I blinked. “Are you shitting me?”
“No,” he said, smiling wide, the tips of his fangs sparkling. “I’m going to be a superhero.”
* *** *
I couldn’t make up a story about visiting another friend because I really didn’t have any, so Mike’s mom called my mom the next day to ask me over for dinner so I could help sort through Mike’s stuff.
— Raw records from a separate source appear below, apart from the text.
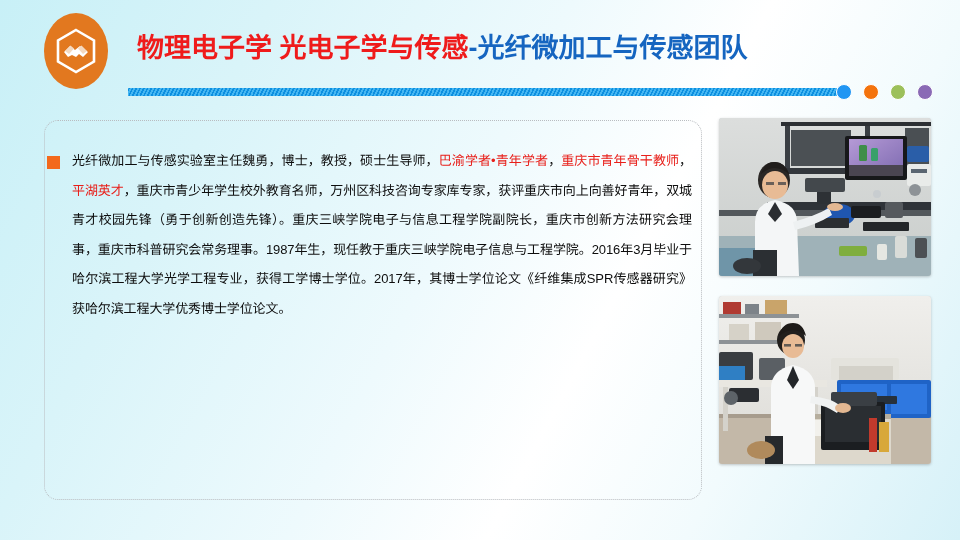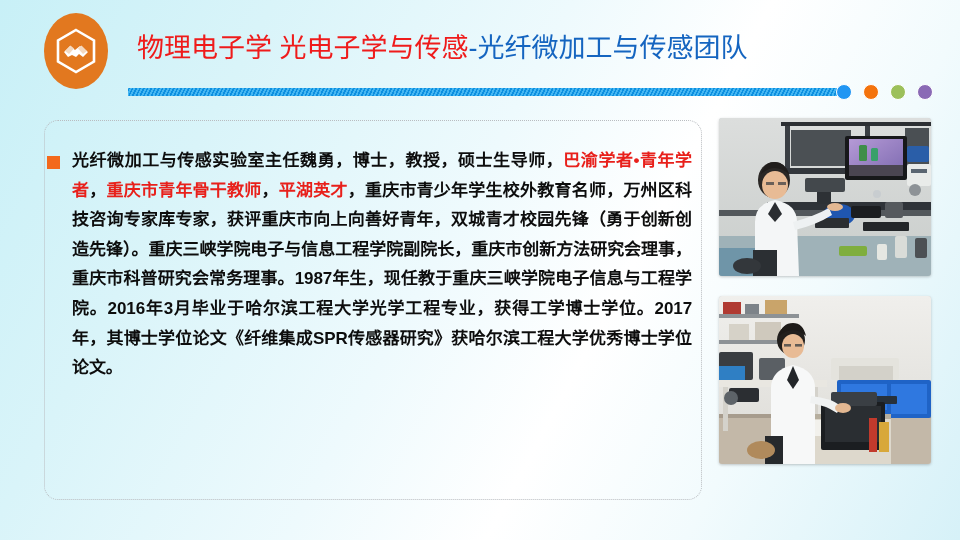--- a/index.html
+++ b/index.html
@@ -35,21 +35,21 @@
     left: 8px;
     top: 14px;
     width: 48px;
     height: 48px;
   }
   #slide-title {
     position: absolute;
     left: 137px;
     top: 35px;
     font-size: 27px;
-    font-weight: normal;
+    font-weight: bold;
     letter-spacing: 0px;
     white-space: nowrap;
     line-height: 1;
   }
   #slide-title .t-red { color: #ef1b1b; }
   #slide-title .t-blue { color: #1565c0; }
   #header-rule {
     position: absolute;
     left: 128px;
     top: 88px;
@@ -99,22 +99,22 @@
     top: 156px;
     width: 13px;
     height: 13px;
     background: #f3691c;
   }
   #body-text {
     position: absolute;
     left: 72px;
     top: 146px;
     width: 620px;
-    font-size: 17px;
-    font-weight: bold;
+    font-size: 13px;
+    font-weight: normal;
     line-height: 29.6px;
     color: #0d0d0d;
     letter-spacing: -0.1px;
     text-align: justify;
     text-justify: inter-character;
   }
   #body-text .hl-red { color: #e8201b; }
 
   
   .photo {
Mike’s dad met me at the door and walked me over to the living room so he and I could have a talk. Their living room had always been off limits, like a museum—a showcase for guests. It had a sofa with silk pillows and a bunch of sparkling brass and polished chestnut and a wet bar and books by T.S. Eliot, e.e. cummings, F. Scott Fitzgerald, and other initial guys like that, with dust at the edges of the spines where Mrs. Pittinger’s feather duster didn’t reach. Mike had told me he only went to the living room when he was in trouble and his dad needed to give him “a serious talk,” and I was sweating when I sat down on the sofa, running my hands along my jeans.